↓↓↓

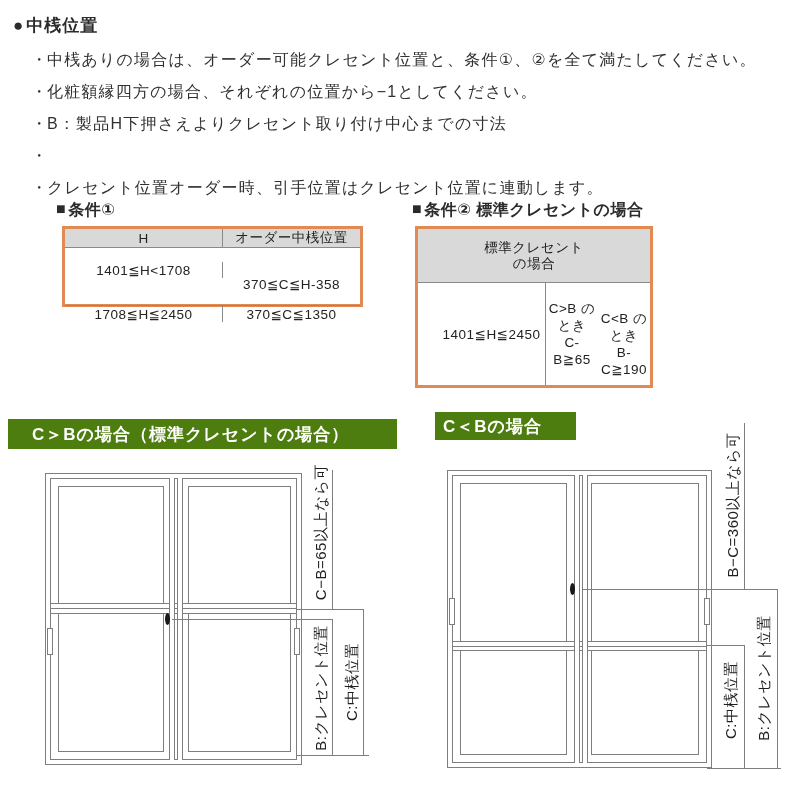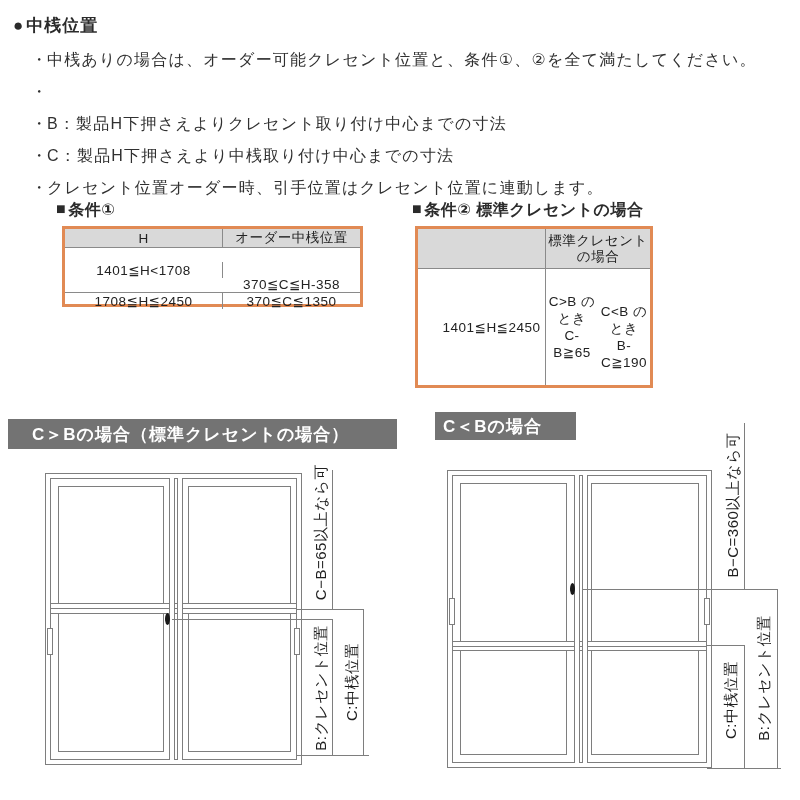"化粧額縁四方の場合、それぞれの位置から−1としてください。" span { html: none -> <span>化粧額縁四方の場合、それぞれの位置から−1としてください。</span> }
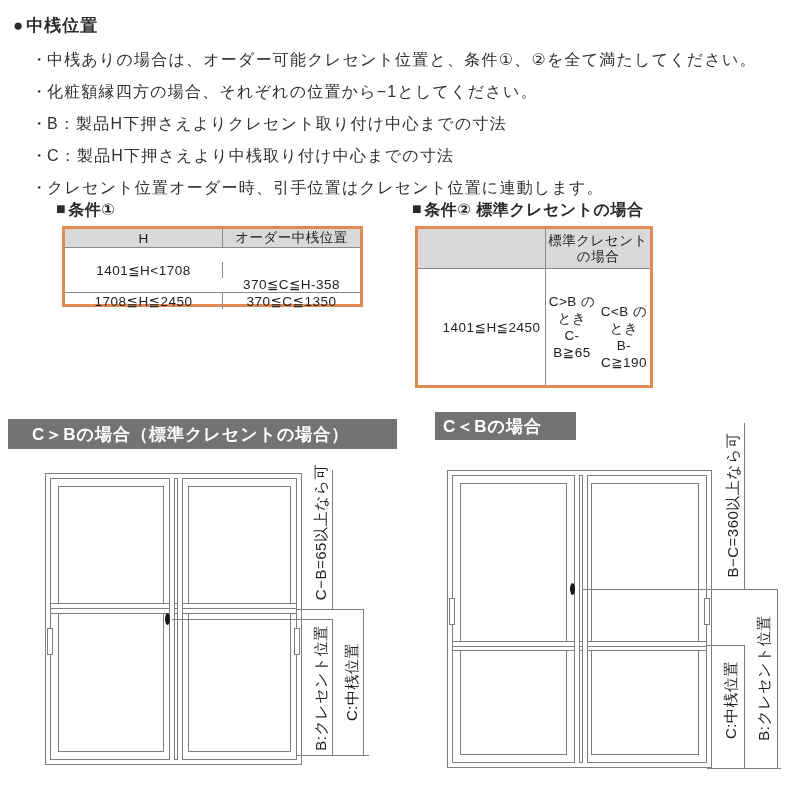"C：製品H下押さえより中桟取り付け中心までの寸法" span { html: <span>C：製品H下押さえより中桟取り付け中心までの寸法</span> -> none }
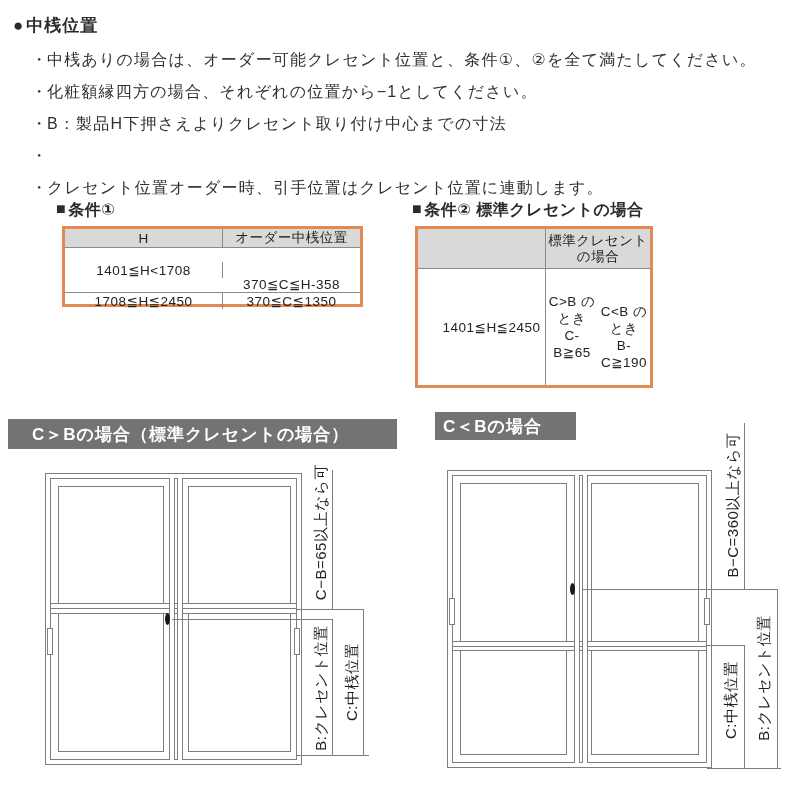"標準クレセント" div.trow { flex-direction: none -> column; height: 39px -> 53px }
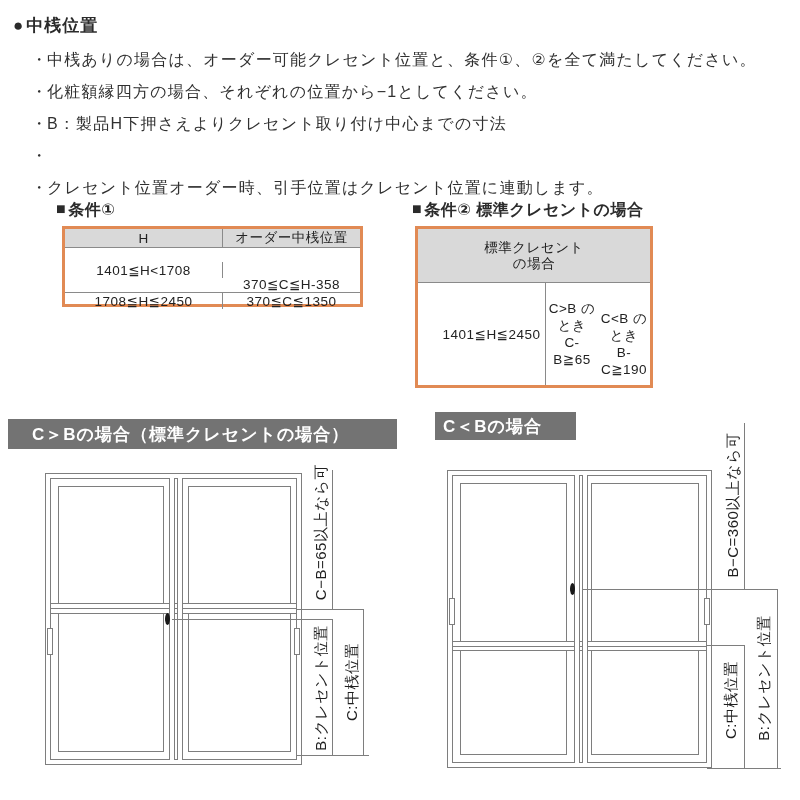"1708≦H≦2450" div.trow { margin-top: none -> 13px }
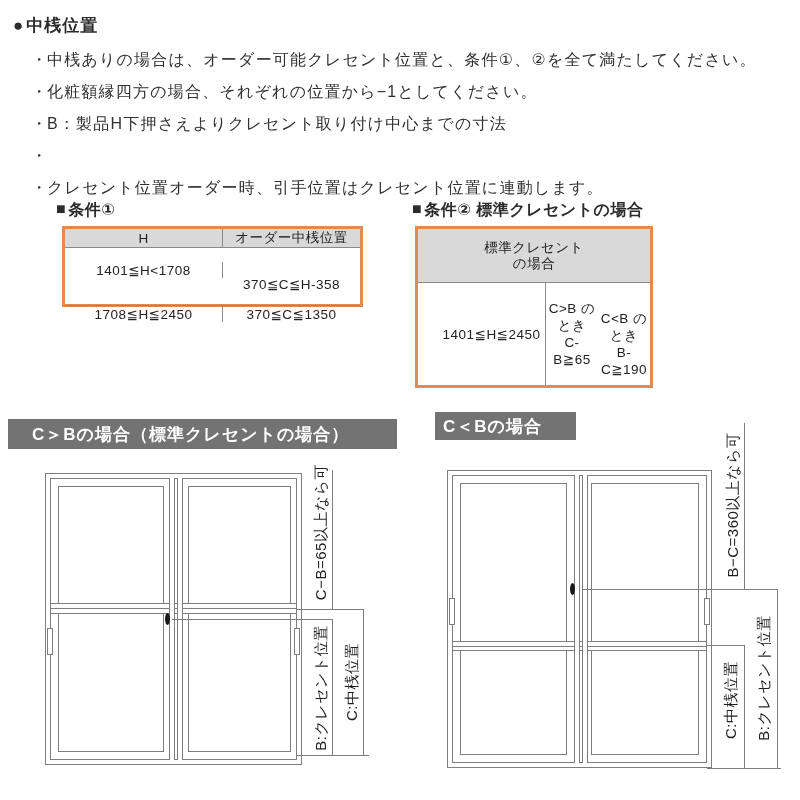"C＞Bの場合（標準クレセントの場合）" .banner { background: #737373 -> #4d7c0f }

↑↑↑

Restate all of the material word for word, leaving every picture out.

**COMPLETED TASK:**
"化粧額縁四方の場合、それぞれの位置から−1としてください。" span { html: none -> <span>化粧額縁四方の場合、それぞれの位置から−1としてください。</span> }
"C：製品H下押さえより中桟取り付け中心までの寸法" span { html: <span>C：製品H下押さえより中桟取り付け中心までの寸法</span> -> none }
"標準クレセント" div.trow { flex-direction: none -> column; height: 39px -> 53px }
"1708≦H≦2450" div.trow { margin-top: none -> 13px }
"C＞Bの場合（標準クレセントの場合）" .banner { background: #737373 -> #4d7c0f }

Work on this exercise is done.